中国政府は現地への調査団派遣を決めるなど実態解明に乗り出したが、後手に回った胡錦濤政権への批判も招きそうだ。
山西、河南両省で十六日までに五百五十八人が救出されたが、強制労働者は未成年者だけで千人以上といわれ、まだ多くが山間部の窯に監禁状態とみられる。山西省政府は十五日、十日以内にすべての強制労働者を解放させるよう各地の役場に命じたが、農村の役人と労働者を連行した業者の癒着も指摘されている。
中国紙、南方週末によると、最近救出された少年(17)は河南省鄭州市の駅前で薬を飲まされて誘拐された。窯では夜も鍵を掛けた部屋に閉じ込められ、逃げようとして監視人に暴行され障害者になった者もいた。少年は「監獄のようだった」と振り返った。
別の少年はいったん解放され帰省する途中で、現地の労働局職員に再び別の窯へ行くよう指示された。
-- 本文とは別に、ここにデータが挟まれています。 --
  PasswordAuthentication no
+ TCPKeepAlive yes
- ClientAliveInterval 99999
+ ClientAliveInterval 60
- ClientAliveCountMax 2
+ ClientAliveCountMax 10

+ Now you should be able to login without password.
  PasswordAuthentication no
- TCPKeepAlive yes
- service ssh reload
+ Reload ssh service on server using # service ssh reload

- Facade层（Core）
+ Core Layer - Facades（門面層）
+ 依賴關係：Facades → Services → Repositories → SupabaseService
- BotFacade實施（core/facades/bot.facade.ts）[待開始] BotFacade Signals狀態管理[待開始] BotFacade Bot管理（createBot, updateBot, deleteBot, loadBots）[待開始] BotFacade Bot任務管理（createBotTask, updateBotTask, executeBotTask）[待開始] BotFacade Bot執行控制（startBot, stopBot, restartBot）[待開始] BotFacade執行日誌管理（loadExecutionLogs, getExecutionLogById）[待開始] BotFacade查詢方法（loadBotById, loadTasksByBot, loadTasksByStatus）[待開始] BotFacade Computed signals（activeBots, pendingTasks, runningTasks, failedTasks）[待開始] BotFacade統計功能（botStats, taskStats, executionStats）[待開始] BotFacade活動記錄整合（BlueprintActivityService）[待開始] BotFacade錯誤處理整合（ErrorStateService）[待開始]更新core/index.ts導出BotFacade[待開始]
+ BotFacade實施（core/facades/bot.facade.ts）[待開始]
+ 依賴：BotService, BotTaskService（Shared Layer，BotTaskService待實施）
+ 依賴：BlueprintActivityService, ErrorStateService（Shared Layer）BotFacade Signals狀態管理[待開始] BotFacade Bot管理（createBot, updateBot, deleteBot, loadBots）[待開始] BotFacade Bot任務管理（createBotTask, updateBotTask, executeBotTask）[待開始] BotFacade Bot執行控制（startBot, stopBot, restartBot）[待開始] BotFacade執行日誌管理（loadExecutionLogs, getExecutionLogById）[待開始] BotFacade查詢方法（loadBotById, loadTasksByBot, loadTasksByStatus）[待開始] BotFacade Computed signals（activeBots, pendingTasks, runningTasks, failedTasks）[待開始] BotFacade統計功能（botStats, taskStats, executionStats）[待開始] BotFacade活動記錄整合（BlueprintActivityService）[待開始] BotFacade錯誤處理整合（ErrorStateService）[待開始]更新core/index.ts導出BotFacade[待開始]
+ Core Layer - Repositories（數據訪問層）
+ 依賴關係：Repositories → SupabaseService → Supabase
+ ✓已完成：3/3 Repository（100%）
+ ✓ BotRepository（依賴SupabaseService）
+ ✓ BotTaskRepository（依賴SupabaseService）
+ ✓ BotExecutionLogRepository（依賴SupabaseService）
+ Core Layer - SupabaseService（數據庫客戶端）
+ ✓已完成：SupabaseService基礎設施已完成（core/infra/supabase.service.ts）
同紙は、未成年者を連れてくる人身売買業者、買い取る職人頭、窯の経営者が連携、専門的な人材供給ネットワークがあると指摘。未成年者は従順で監視しやすいため標的になっていたという。
雑誌「民主と法制」は昨年から陝西省住民が被害にあった河北省臨西県の窯での強制労働事件を報道。陝西省のニュースサイトによると、この窯では「いい仕事がある」とだまされて窯に連行された少女が性的行為を強要されていたという。